I'm pretty much code-blind, but if you (or anyone else) could give a little help i might give it (another) try.

spiff
2007-07-09, 12:07
ezd had done a simple screwup which i explained.

i'll answer specifics.

blaize
2007-07-10, 23:08
sorry for the triple post, editing post doest seem to work for me for some reason.
a mod can combine/delete the posts if they feel the need.

the changes i made were pretty much only adding noclean="1" on the right places.
i also tried that with the stuff thats still not working (tagline, plot, cast, MPAA rating) but that didnt change anything.
so i edited those wrong or something else is wrong that i'm missing.

-blaize

pike
2007-07-10, 23:24
how the heck did you manage ? the 2 posts are 10 (TEN) minutes apart!

blaize
2007-07-10, 23:27
i know, i went back a page (history) but because i'm walking bcak and forth my PC and box i got confused and though i pressed edit (still cant find that button >_>)
thats how i reposted it.

Actors are working now, a stupid typo :sniffle:

ezd
2007-07-22, 16:59
Sorry for the slow reply, been away for a while, thanks Spiff for your reply.
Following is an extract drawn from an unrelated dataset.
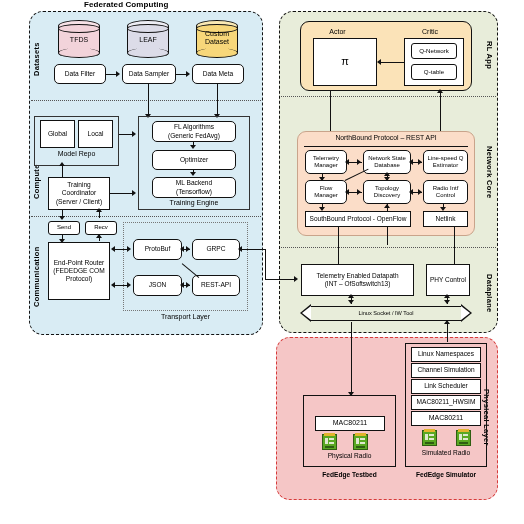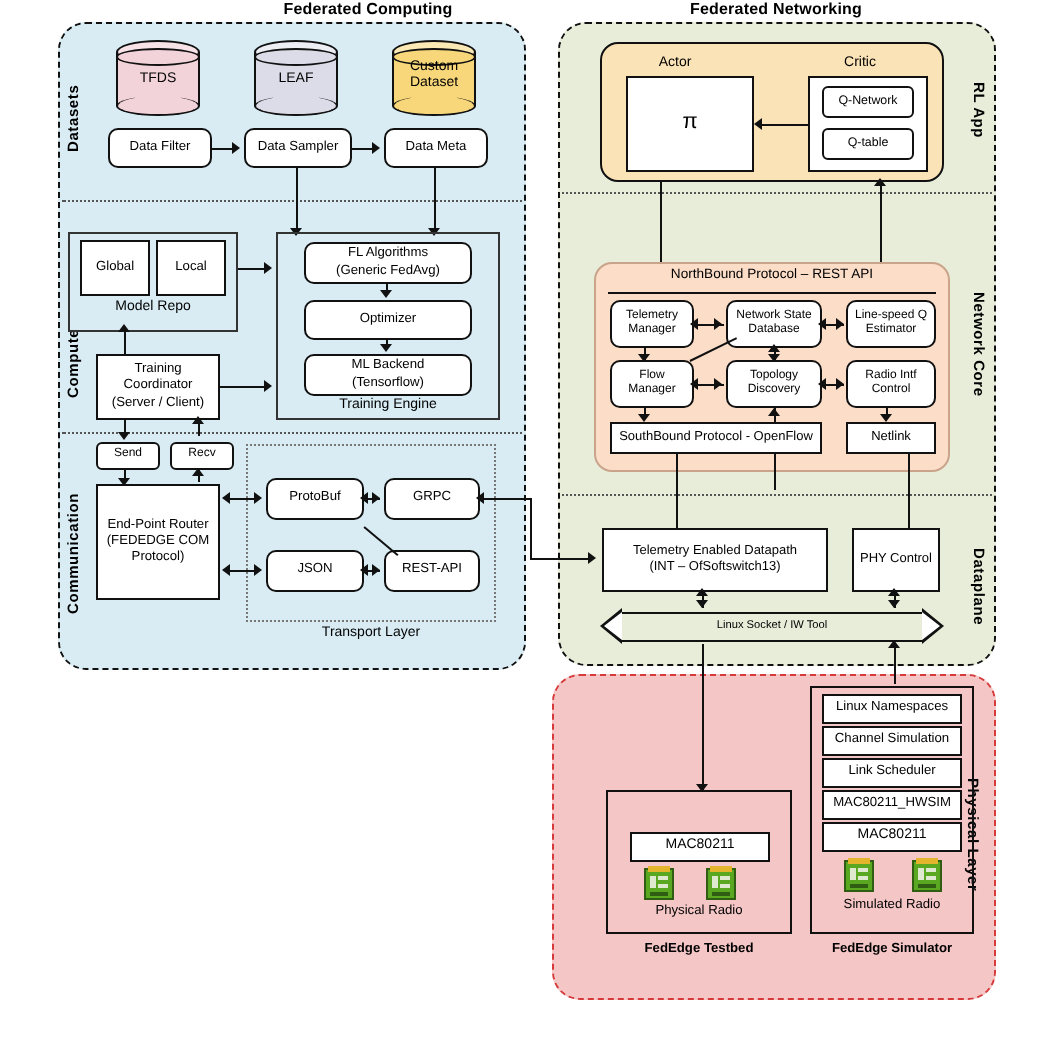"Federated Computing" .ptitle { text-align: center -> none }
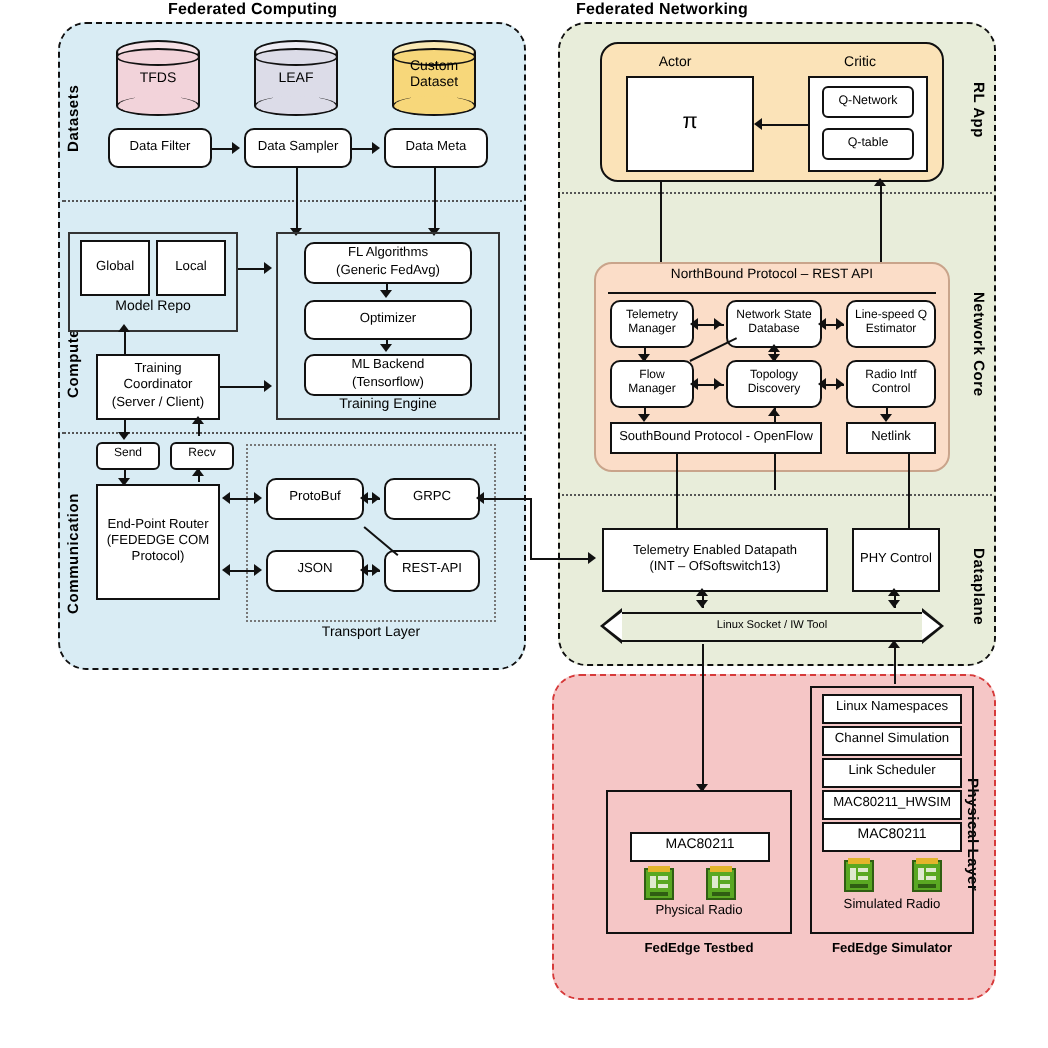"Federated Networking" div.abs { html: <div>Federated Networking</div> -> none }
Still had a strange problem with XBMC hanging when I enabled plot extraction, but no problem in the new build, so I've upped the scraper on Sourceforge for inclusion.

For those in a hurry to enable Asiandb:

https://sourceforge.net/tracker/?func=detail&aid=1758452&group_id=87054&atid=581840

Cheers,

ezd

blaize
2007-07-22, 21:54
then Grab the plot extraction from my scraper (check the SVN)

it works fine.
(remember that with some movies it's called synopsis, and others introduction, hence the double expressions)

ezd
2007-07-23, 22:52
The plot issue had something to do with the build, as a later build worked fine with the same scraper.

Glad you corrected the open issues in my scraper, the actors and cast were working already though? Anyway, if the scaper in SVN is working all is well...